Ripping Off Young America: The College-Loan Scandal

Matt Taibbi: U.S. Student Loan Bubble Saddles a Generation With Debt and Threatens the Economy

On the heels of President Obama’s signing of a measure keeping federally subsidized student loans at a relatively low rate through 2015, Rolling Stone political reporter Matt Taibbi joins us to discuss how the high price of U.S. college tuition and the federal expansion of student debt to pay for it pose a major threat to the economy.

In his new article, "Ripping Off Young America: The College-Loan Scandal," Taibbi writes: "The dirty secret of American higher education is that student-loan interest rates are almost irrelevant. It’s not the cost of the loan that’s the problem, it’s the principal — the appallingly high tuition costs that have been soaring at two to three times the rate of inflation, an irrational upward trajectory eerily reminiscent of skyrocketing housing prices in the years before 2008. ...

Throw off the mystery and what you’ll uncover is a shameful and oppressive outrage that for years now has been systematically perpetrated against a generation of young adults." Taibbi says the federal government is poised to make $185 billion over the next 10 years on student loans, with no way out for the young borrowers: "Even gamblers can declare bankruptcy, but kids who enter into student loans will never, ever be able to get out of this debt."

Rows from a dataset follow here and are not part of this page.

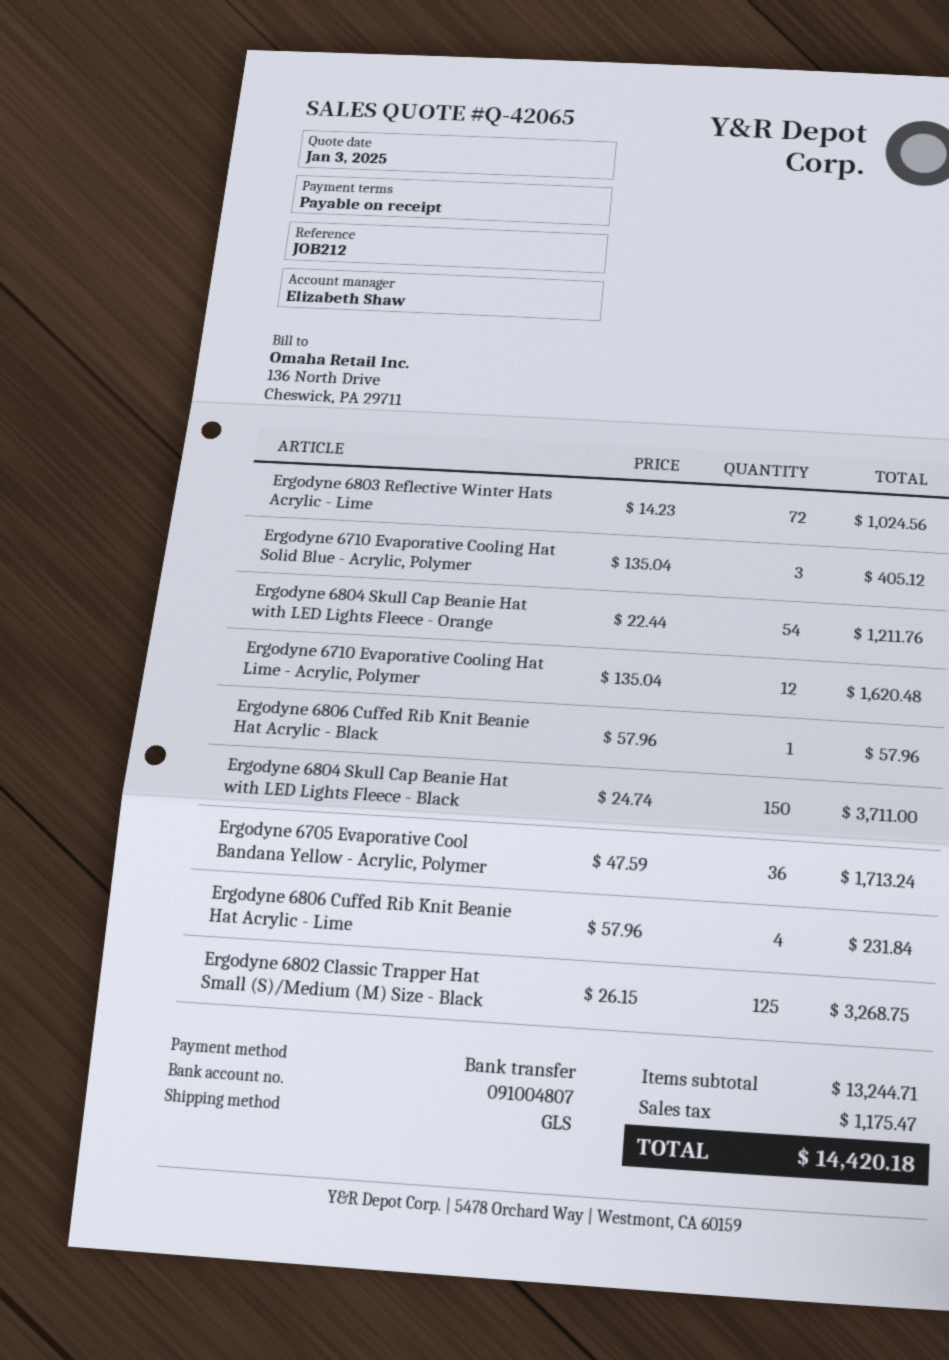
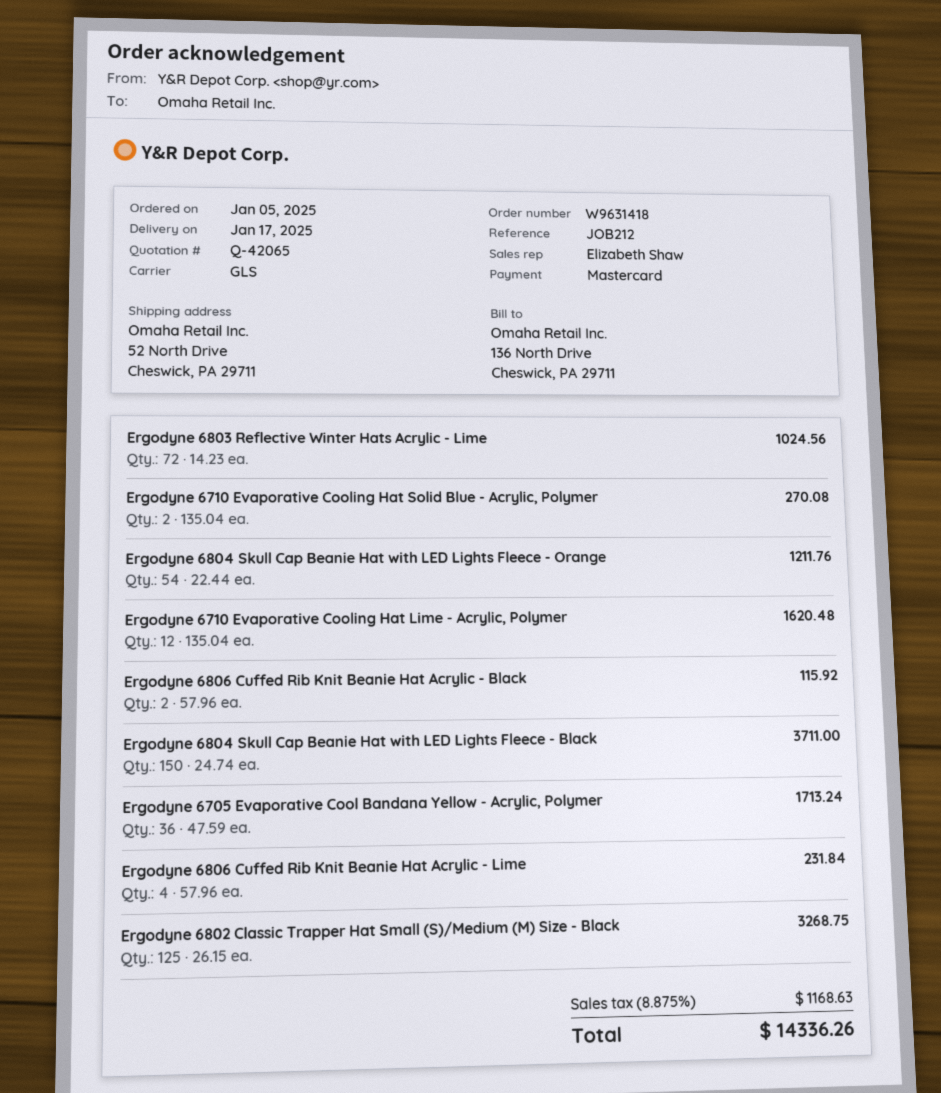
payment method: bank transfer -> Mastercard
Ergodyne 6710 Evaporative Cooling Hat Solid Blue - Acrylic, Polymer: 3 x 135.04 = 405.12 -> 2 x 135.04 = 270.08
Ergodyne 6806 Cuffed Rib Knit Beanie Hat Acrylic - Black: 1 x 57.96 = 57.96 -> 2 x 57.96 = 115.92
tax: 1175.47 -> 1168.63
total: 14420.18 -> 14336.26

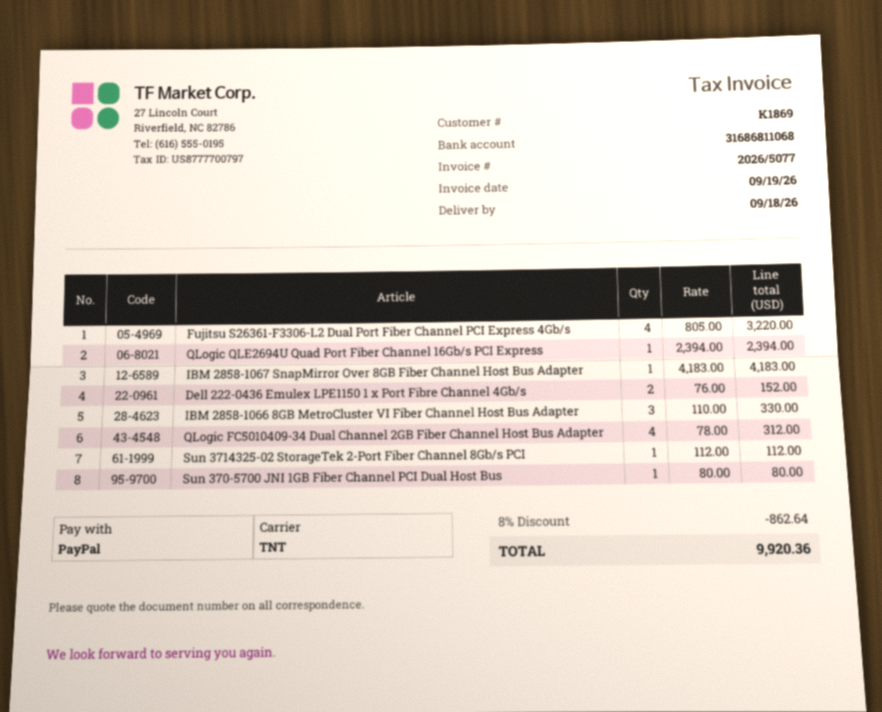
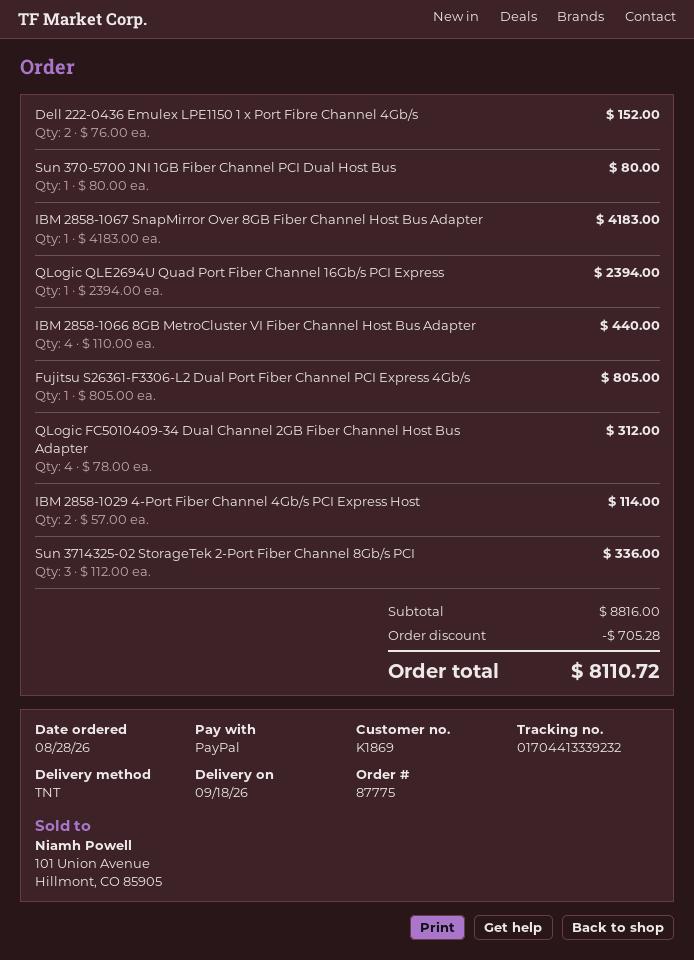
Fujitsu S26361-F3306-L2 Dual Port Fiber Channel PCI Express 4Gb/s: 4 x 805.00 = 3220.00 -> 1 x 805.00 = 805.00
IBM 2858-1066 8GB MetroCluster VI Fiber Channel Host Bus Adapter: 3 x 110.00 = 330.00 -> 4 x 110.00 = 440.00
Sun 3714325-02 StorageTek 2-Port Fiber Channel 8Gb/s PCI: 1 x 112.00 = 112.00 -> 3 x 112.00 = 336.00
IBM 2858-1029 4-Port Fiber Channel 4Gb/s PCI Express Host: none -> 2 x 57.00 = 114.00
discount: 862.64 -> 705.28
total: 9920.36 -> 8110.72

Ripping Off Young America: The College-Loan Scandal

The federal government has made it easier than ever to borrow money for higher education - saddling a generation with crushing debts and inflating a bubble that could bring down the economy

On May 31st, president Barack Obama strolled into the bright sunlight of the Rose Garden, covered from head to toe in the slime and ooze of the Benghazi and IRS scandals. In a Karl Rove-ian masterstroke, he simply pretended they weren't there and changed the subject.

The topic? Student loans. Unless Congress took action soon, he warned, the relatively low 3.4 percent interest rates on key federal student loans would double. Obama knew the Republicans would make a scene over extending the subsidized loan program, and that he could corner them into looking like obstructionist meanies out to snatch the lollipop of higher education from America's youth. "We cannot price the middle class or folks who are willing to work hard to get into the middle class," he said sternly, "out of a college education."

Flash-forward through a few months of brinkmanship and name-calling, and not only is nobody talking about the IRS anymore, but the Republicans and Democrats are snuggled in bed together on the student-loan thing, having hatched a quick-fix plan on July 31st to peg interest rates to Treasury rates, ensuring the rate for undergrads would only rise to 3.86 percent for the coming year.

Though this was just the thinnest of temporary solutions – Congressional Budget Office projections predicted interest rates on undergraduate loans under the new plan would still rise as high as 7.25 percent within five years, while graduate loans could reach an even more ridiculous 8.8 percent – the jobholders on Capitol Hill couldn't stop congratulating themselves for their "rare" "feat" of bipartisan cooperation. "This proves Washington can work," clucked House Republican Luke Messer of Indiana, in a typically autoerotic assessment of the work done by Beltway pols like himself who were now freed up for their August vacations.